Tuberculosis (TB) is a major cause of death worldwide, and the number one cause of death in persons with HIV infection. Drug-resistant TB, an increasingly global epidemic, requires treatment with toxic and expensive drugs.
The most effective strategy for the control of TB is, of course, prevention. The current vaccine against TB, known as BCG, is given at birth in most countries with high burdens of TB. Though effective for the first few years of life, BCG does not offer complete or durable protection against TB, and a second dose (booster) is not effective. Development of an improved TB vaccine for the world is a major international health priority.
More than 30 new TB vaccines have entered development over the past twenty years. Some have failed; others are only in early stages of development. The only new TB vaccine to have shown efficacy in humans is the TB vaccine being developed by Dartmouth investigators. The DarDar Trial, a 7-year 2,000-subject rigorously designed trial conducted in Tanzania and sponsored by the National Institutes of Health showed that this vaccine, SRL 172, was safe and effective in persons with HIV infection. A new, scalable method of manufacture has been developed by Aeras with funding from Dartmouth and the vaccine is now designated DAR-901. Dartmouth investigators are soliciting support to continue expeditious development.
A whole cell mycobacterial vaccine to be given as a booster to adults
Heat-killed for safety
Derived from a non-TB organism closely related to TB
Worldwide license to Dartmouth for TB prevention (Immodulon, London)
Ford von Reyn MD, Principal Investigator, is Professor of Medicine at Geisel School of Medicine and the 2013 recipient of the Lifetime Achievement Award from the International Union against Tuberculosis
Tim Lahey MD, MMSc, Investigator, is Associate Professor of Medicine at Geisel and one of two 2004 national recipients of the Infectious Disease Society of America Young Investigator Award
Robert D Arbeit MD, consultant, is former Associate Chief of Staff for Research at the Boston VA and has 12 years of experience in industry drug development
C. Robert Horsburgh MD, consultant, is Chairman, Department of Epidemiology, Boston University School of Public Health and has been a leader of numerous national and international TB treatment trials
A non-profit institution based in Rockville MD with a mission to develop a new, effective and affordable TB vaccine for the developing world (www.aeras.org)
Data-driven, impartial decisions on supporting TB vaccine development made thru its expert Vaccine Advisory Committee
Funded principally by the Bill and Melinda Gates Foundation for TB vaccine development
7 vaccines in development portfolio, DAR-901 added in March 2014
Staff of 160 covering all aspects of vaccine research, development and manufacturing, annual budget of $55 million, includes TB vaccine manufacturing facility
SRL 172 is the only new TB vaccine to have progressed to Phase III showing efficacy in humans
DAR-901 represents a new scalable manufacturing method for SRL 172 developed by Aeras to permit manufacture in commercial quantities at reasonable cost.
DAR-901 represents an entire bacterial organism and includes thousands of different antigens to stimulate a broad immune response.
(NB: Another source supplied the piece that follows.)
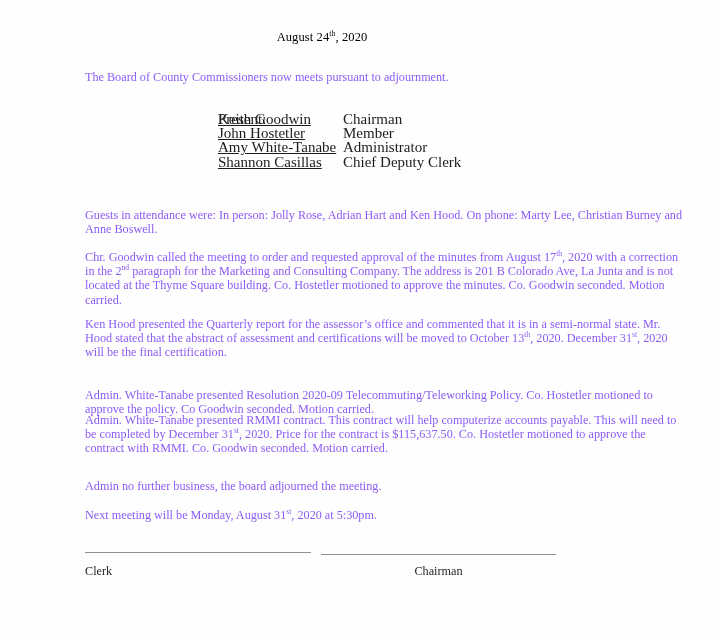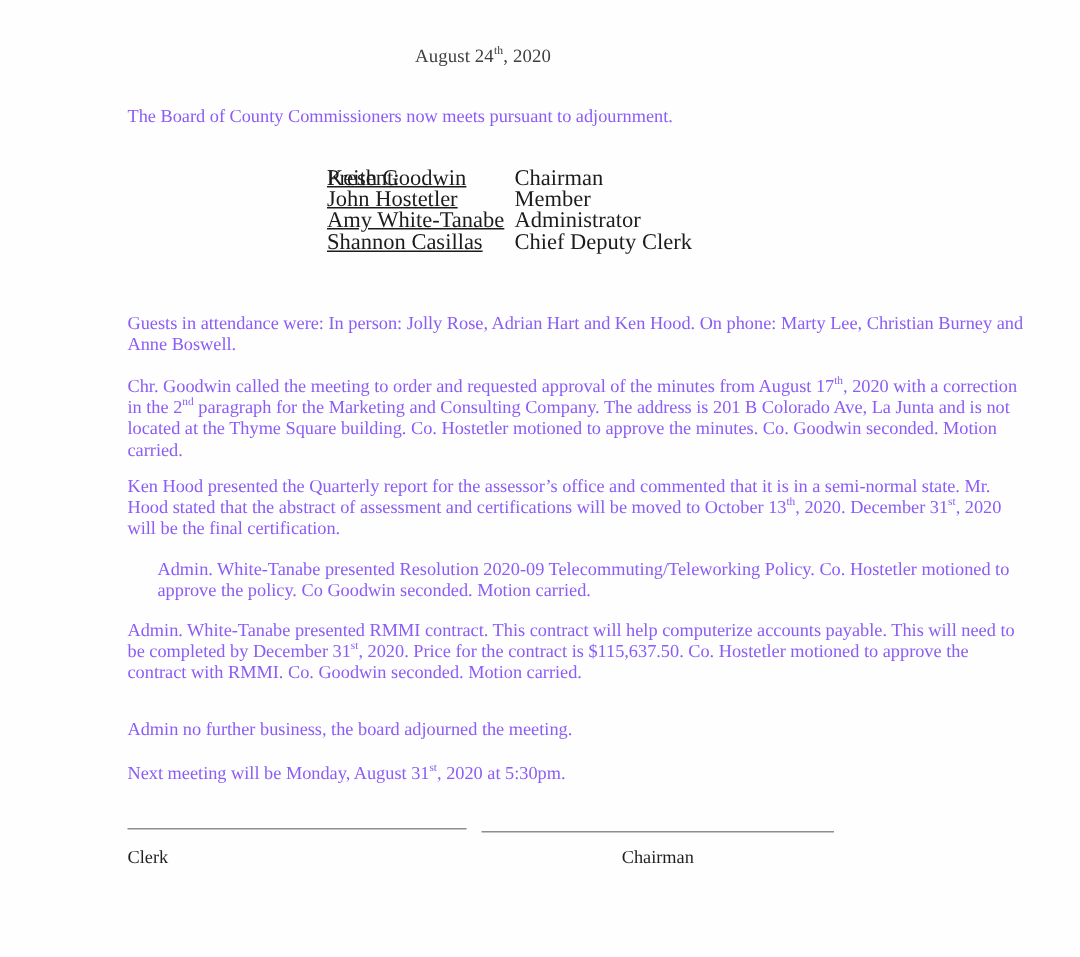"August 24th, 2020" .doc-date { color: #404040 -> #000000 }
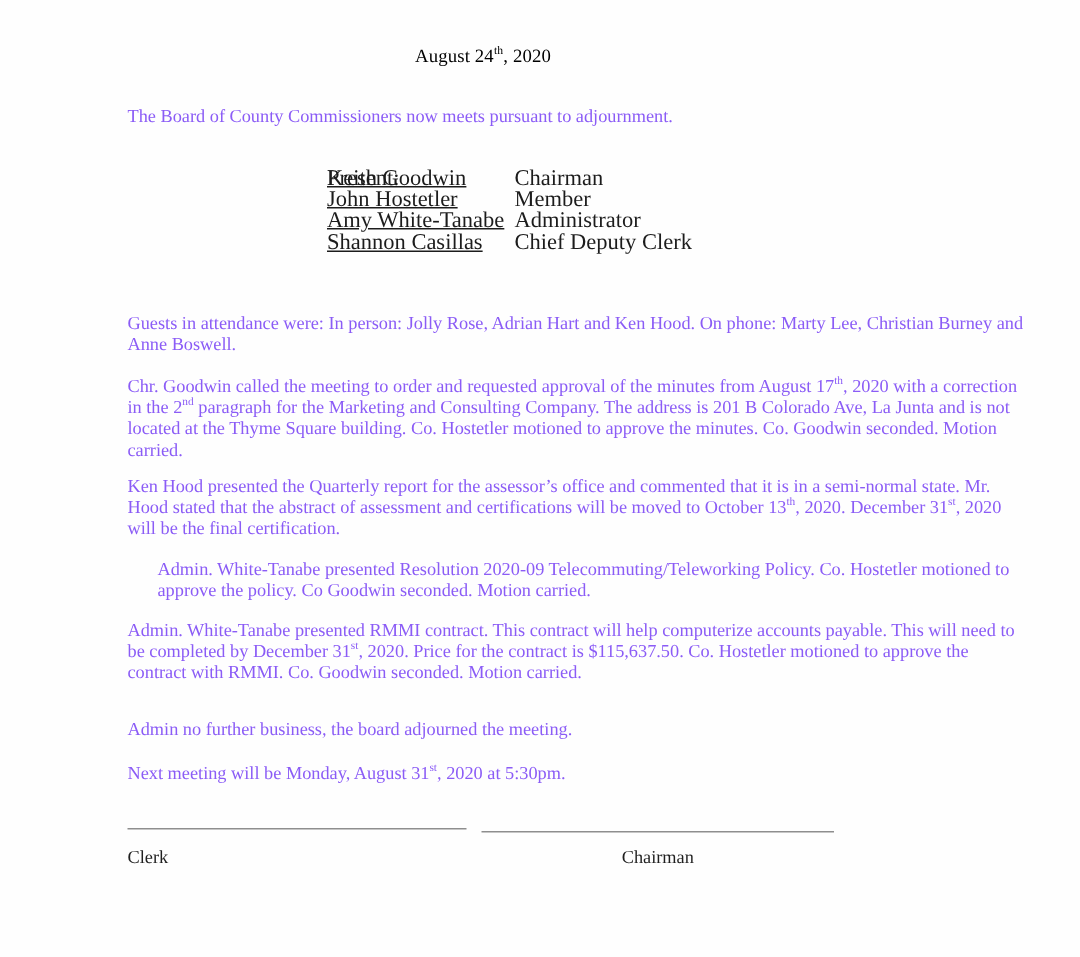"Admin. White-Tanabe presented Resolution" .telework { margin-left: 20px -> none; top: 372px -> 388px }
In contrast, two other recent subunit candidate vaccines each presented only a single antigen, stimulated a narrow response, and have failed in clinical trials.
Millions of doses annually for all countries where TB remains endemic including China, India, Africa and most of the remaining developing world
Estimated annual revenues of $100 million
Development is largely philanthropic
In 2012, Dartmouth, under the leadership of President Jim Kim, CFO Steve Kadish and Geisel Dean Chip Souba, provided $1.2 million to support the initial work for DAR-901. These funds enabled development of the new manufacturing method, completion of animal studies, filing of an IND with FDA on January 9, 2014, and acceptance of the IND on February 10, 2014.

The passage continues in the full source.